04 Apr NV Energy to request $100M in rate cuts from PUC
NV Energy plans next year to request that the Nevada Public Utilities Commission cut rates by more than $100 million, the monopoly utility’s chief executive said Wednesday after a competitor withdrew its proposal to provide power to Las Vegas.
Speaking in front of the Las Vegas City Council, NV Energy President and CEO Doug Cannon said the company would be filing a general rate case to the PUC in 2020, requesting the rate cuts. Cannon also committed to continuing to work with the city on an optional pricing program to lower energy costs and keep the city a leader in environmental and sustainability fields.
The promises came as Texas-based Tenaska Power Services, which is viewed as a direct competitor for city services, pulled its application earlier in the morning. The announcement drew loud applause from a large contingent of NV Energy union members and other stakeholders who wore blue and green shirts.
David Brown, a consultant representing Tenaska on behalf of Land Development Associates, said “it became evident yesterday” that the company would be “better served” walking away, but he did not offer specifics. He said Tenaska’s proposal was competitive.

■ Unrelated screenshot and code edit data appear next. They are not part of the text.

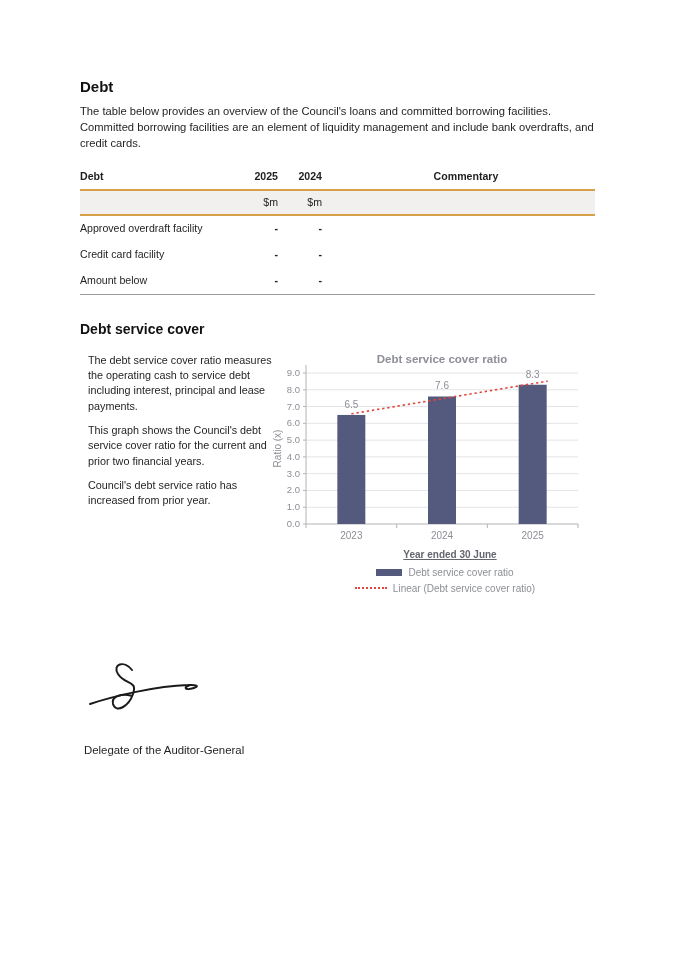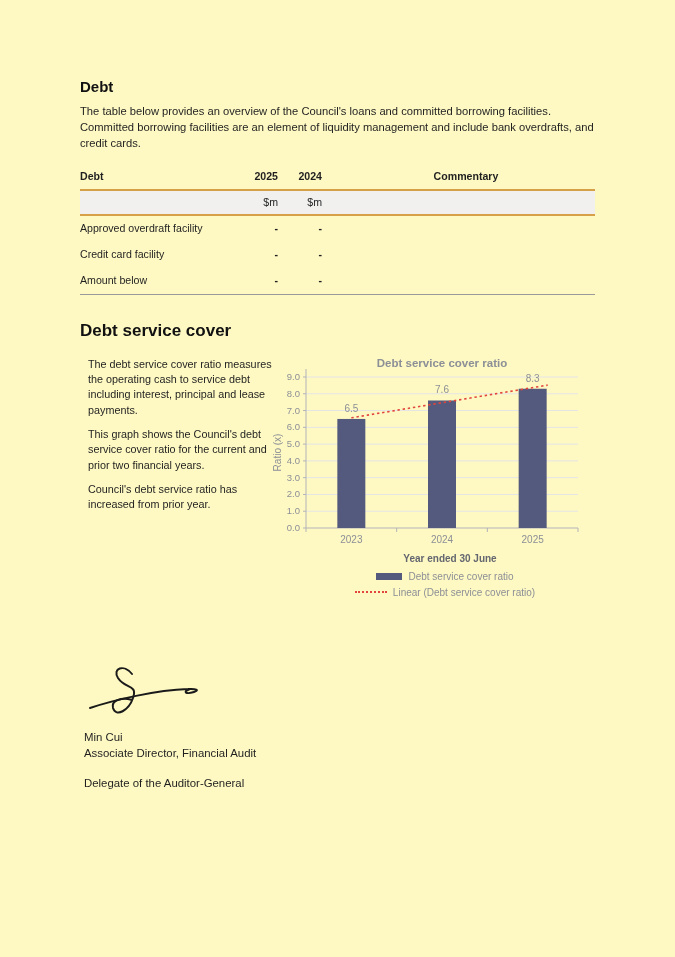--- a/index.html
+++ b/index.html
@@ -6,7 +6,7 @@
   .page{
     position:relative;
     width:675px;height:957px;
-    background:#fef9c3;
+    background:#ffffff;
     font-family:"Liberation Sans", sans-serif;
     color:#1f1f1f;
     overflow:hidden;

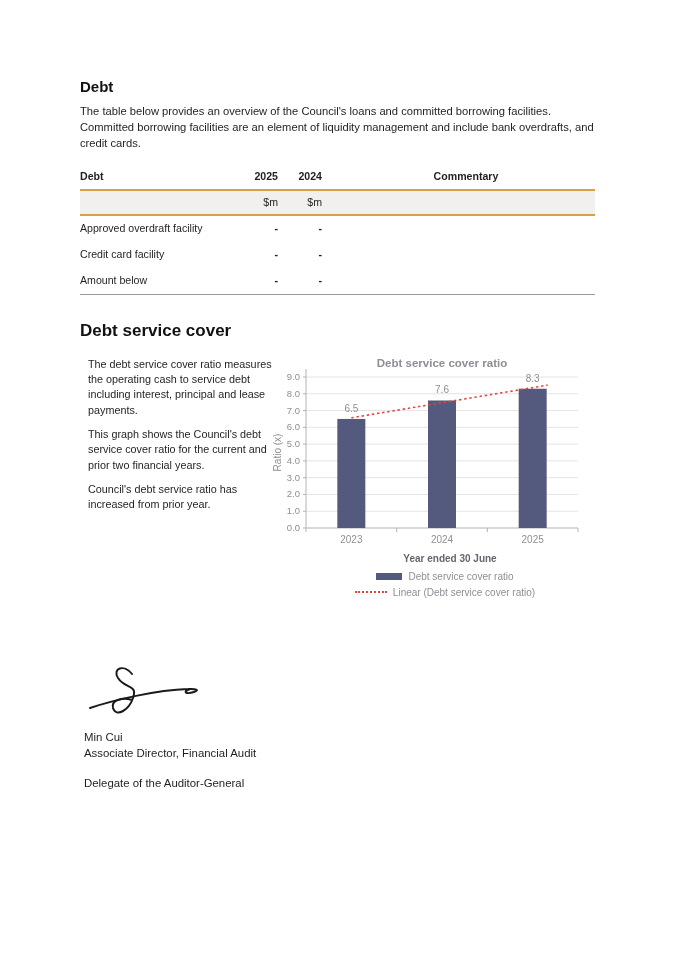--- a/index.html
+++ b/index.html
@@ -30,7 +30,7 @@
   td.dash{font-weight:700;}
 
   
-  .section-heading{font-size:17px;font-weight:700;margin:26px 0 10px 0;color:#111;}
+  .section-heading{font-size:14px;font-weight:700;margin:26px 0 10px 0;color:#111;}
   .dsc-row{display:flex;align-items:flex-start;}
   .dsc-text{width:198px;box-sizing:border-box;padding-left:8px;padding-top:6px;}
   .dsc-text p{font-size:10.8px;line-height:1.42;margin:0 0 9px 0;width:184px;}

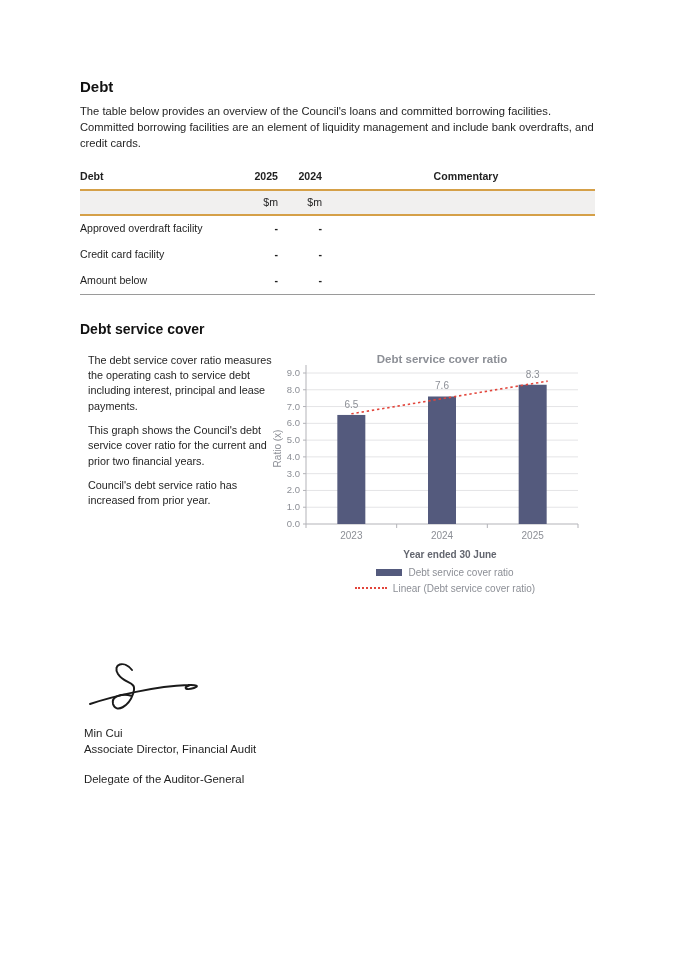--- a/index.html
+++ b/index.html
@@ -37,7 +37,7 @@
 
   .chart-box{width:332px;position:relative;}
   .chart-svg{display:block;}
-  .chart-xlabel{font-size:10px;font-weight:700;color:#63666F;text-align:center;width:312px;margin:2px 0 7px 22px;}
+  .chart-xlabel{font-size:10px;font-weight:700;color:#63666F;text-align:center;width:312px;margin:2px 0 7px 22px;text-decoration:underline;}
   .legend{display:flex;flex-direction:column;align-items:center;gap:5px;margin-left:14px;}
   .legend-row{display:flex;align-items:center;gap:6px;font-size:10px;color:#8C8F96;}
   .swatch-bar{width:26px;height:7px;background:#545A7D;display:inline-block;}

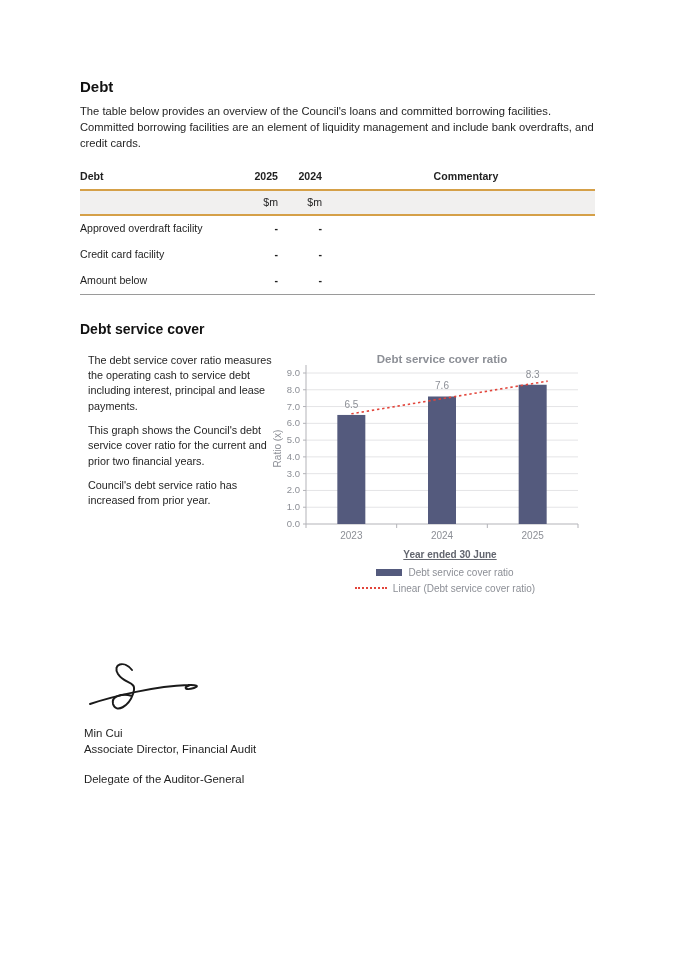--- a/index.html
+++ b/index.html
@@ -175,10 +175,6 @@
         <path d="M4,48 C28,40 70,30 102,29 C110,28.5 114,30 108,32 C100,34.5 96,32 104,29" fill="none" stroke="#1a1a1a" stroke-width="2" stroke-linecap="round"></path>
         <path d="M46,14 C38,4 26,8 32,18 C39,29 52,24 47,38 C43,50 30,58 27,48 C25,40 36,37 46,40" fill="none" stroke="#1a1a1a" stroke-width="2" stroke-linecap="round"></path>
       </svg>
-      <div class="sig-name">
-        <div>Min Cui</div>
-        <div>Associate Director, Financial Audit</div>
-      </div>
       <div class="sig-delegate">Delegate of the Auditor-General</div>
     </div>
 

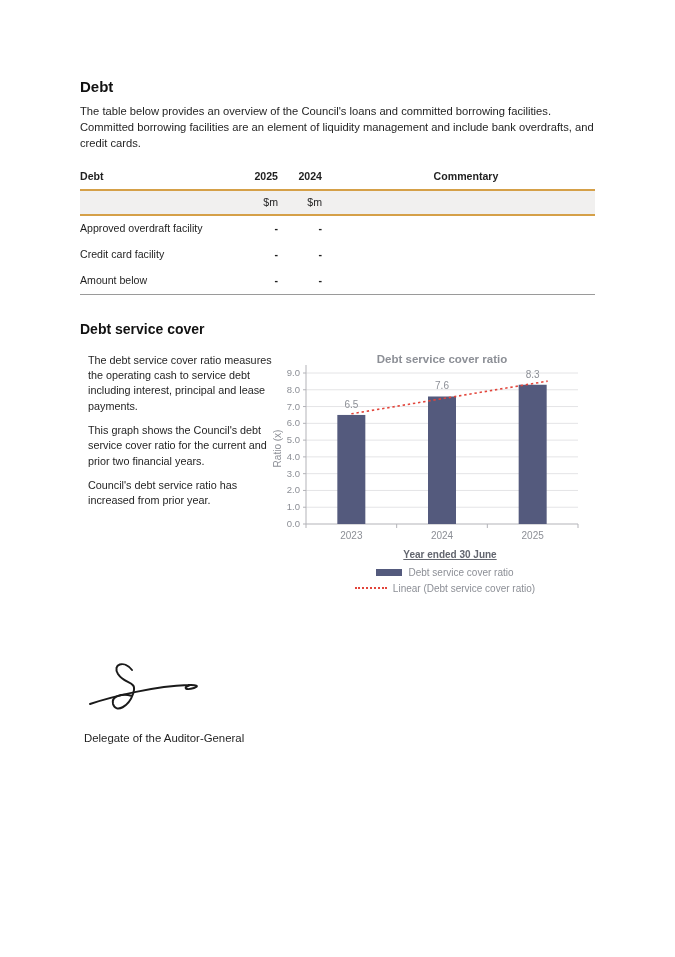--- a/index.html
+++ b/index.html
@@ -47,7 +47,7 @@
   .sig-block{margin-top:62px;margin-left:4px;}
   .sig-svg{display:block;margin-left:2px;}
   .sig-name{font-size:11.4px;line-height:1.38;margin-top:10px;}
-  .sig-delegate{font-size:11.4px;margin-top:16px;}
+  .sig-delegate{font-size:11.4px;margin-top:28px;}
 
   .footer{position:absolute;right:63px;top:956px;font-size:10px;color:#333;}
 </style>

The pledge by NV Energy to reduce costs and the withdrawal by Tenaska ends a precarious period for the utility after city leaders considered joining a growing number of entities that have chosen to buy electricity from other companies.
Twenty Nevadan entities have taken steps to leave the utility for another energy provider since 2005, with various entities searching for lower costs and more renewable resources.
A year after NV Energy successfully spent more than $63 million to preserve its monopoly in Nevada by defeating a 2018 ballot measure known as Question 3, three entities — energy company Air Liquide Hydrogen Energy, the Las Vegas Convention and Visitors Authority and The Cosmopolitan of Las Vegas — have formally submitted documents to begin the process of departing.
Leaving NV Energy comes with a hefty price tag that the Public Utilities Commission and NV Energy say is meant to negate any negative impacts on remaining ratepayers. MGM Resorts International, which left NV Energy in 2016, paid $86.9 million in exit fees, and Caesars Entertainment Corp. was assigned $47.5 million in exit fees in 2018.
On Wednesday, city officials said the competition was fueled by its desire to lower costs, even as officials reaffirmed their commitment to NV Energy and the partnership that has lasted more than 100 years.
“I think what we have all felt over these years is that you’re family. We know this is home, home for us,” newly re-elected Mayor Carolyn Goodman said. “But as we pull together all the time and do the best we can do, it will only make us stronger and make us more reputable in building a world-class city.”
Las Vegas already has applied for the next version of NV Energy’s renewable energy rate option, NV Energy Optional Pricing Program Rate, expected to offer more than a million megawatt hours of renewable energy resources at reduced costs to large commercial customers including casinos and governments.
City Manager Scott Adams said the intent is to continue working with NV Energy through the PUC process on the new program to achieve a better deal on energy costs.
The city is one of the largest in the world to claim operations fully powered by renewable energy, according to Tom Perrigo, the city’s executive director of community development.
It has been achieved, he noted, through strategic investments over the past decade, leading to a reduction in annual energy costs from $15 million in 2008 to $8.4 million in fiscal year 2017.
NV Energy’s first version of its renewable energy rate option, announced in 2015, has been part of that strategy and costs the city $228,000 yearly, according to Perrigo.
“But that was the first step in what is a much broader journey, a much broader partnership,” Cannon said.